▶ [What is expected]:
Provide again, from the entries below, every line from the one containing "[486,163,543,184] [TBC]. ->" through the one containing "[241,748,429,766] [477,52,867,70] [477,73,560,91]", exactly as written, and no other line.

** Opening Extracted material block **

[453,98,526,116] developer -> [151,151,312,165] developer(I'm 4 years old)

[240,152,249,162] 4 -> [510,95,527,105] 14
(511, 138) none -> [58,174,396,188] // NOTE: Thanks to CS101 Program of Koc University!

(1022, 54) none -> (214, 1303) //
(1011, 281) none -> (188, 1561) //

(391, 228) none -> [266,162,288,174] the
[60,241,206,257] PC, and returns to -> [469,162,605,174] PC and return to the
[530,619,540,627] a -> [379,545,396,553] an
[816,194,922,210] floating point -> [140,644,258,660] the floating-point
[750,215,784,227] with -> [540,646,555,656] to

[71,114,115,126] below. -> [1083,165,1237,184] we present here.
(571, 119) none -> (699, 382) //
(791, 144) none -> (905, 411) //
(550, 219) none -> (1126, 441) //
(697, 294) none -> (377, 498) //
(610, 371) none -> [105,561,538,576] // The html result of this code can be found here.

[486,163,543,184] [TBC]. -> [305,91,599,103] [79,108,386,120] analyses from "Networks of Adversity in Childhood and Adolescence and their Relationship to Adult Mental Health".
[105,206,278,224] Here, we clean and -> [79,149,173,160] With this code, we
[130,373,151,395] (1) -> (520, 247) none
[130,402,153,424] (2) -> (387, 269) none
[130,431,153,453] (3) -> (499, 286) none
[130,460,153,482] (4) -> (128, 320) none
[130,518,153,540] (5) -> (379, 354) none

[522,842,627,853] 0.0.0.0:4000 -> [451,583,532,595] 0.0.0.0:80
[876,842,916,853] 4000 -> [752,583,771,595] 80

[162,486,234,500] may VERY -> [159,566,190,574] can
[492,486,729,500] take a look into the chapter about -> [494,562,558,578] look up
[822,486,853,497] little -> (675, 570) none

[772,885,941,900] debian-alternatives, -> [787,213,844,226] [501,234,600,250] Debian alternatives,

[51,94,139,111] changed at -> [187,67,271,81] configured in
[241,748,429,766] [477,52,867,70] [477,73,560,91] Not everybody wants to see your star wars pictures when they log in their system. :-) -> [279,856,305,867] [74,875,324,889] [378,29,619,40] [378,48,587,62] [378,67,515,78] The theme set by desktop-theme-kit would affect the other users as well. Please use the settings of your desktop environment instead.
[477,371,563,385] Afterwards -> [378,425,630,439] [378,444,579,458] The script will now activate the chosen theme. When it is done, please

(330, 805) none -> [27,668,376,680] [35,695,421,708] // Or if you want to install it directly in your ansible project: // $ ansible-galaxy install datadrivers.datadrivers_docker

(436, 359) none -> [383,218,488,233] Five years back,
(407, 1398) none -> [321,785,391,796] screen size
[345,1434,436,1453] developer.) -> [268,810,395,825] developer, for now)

** Closing Extracted material block **

▶ [Exercise output]:
[486,163,543,184] [TBC]. -> [305,91,599,103] [79,108,386,120] analyses from "Networks of Adversity in Childhood and Adolescence and their Relationship to Adult Mental Health".
[105,206,278,224] Here, we clean and -> [79,149,173,160] With this code, we
[130,373,151,395] (1) -> (520, 247) none
[130,402,153,424] (2) -> (387, 269) none
[130,431,153,453] (3) -> (499, 286) none
[130,460,153,482] (4) -> (128, 320) none
[130,518,153,540] (5) -> (379, 354) none

[522,842,627,853] 0.0.0.0:4000 -> [451,583,532,595] 0.0.0.0:80
[876,842,916,853] 4000 -> [752,583,771,595] 80

[162,486,234,500] may VERY -> [159,566,190,574] can
[492,486,729,500] take a look into the chapter about -> [494,562,558,578] look up
[822,486,853,497] little -> (675, 570) none

[772,885,941,900] debian-alternatives, -> [787,213,844,226] [501,234,600,250] Debian alternatives,

[51,94,139,111] changed at -> [187,67,271,81] configured in
[241,748,429,766] [477,52,867,70] [477,73,560,91] Not everybody wants to see your star wars pictures when they log in their system. :-) -> [279,856,305,867] [74,875,324,889] [378,29,619,40] [378,48,587,62] [378,67,515,78] The theme set by desktop-theme-kit would affect the other users as well. Please use the settings of your desktop environment instead.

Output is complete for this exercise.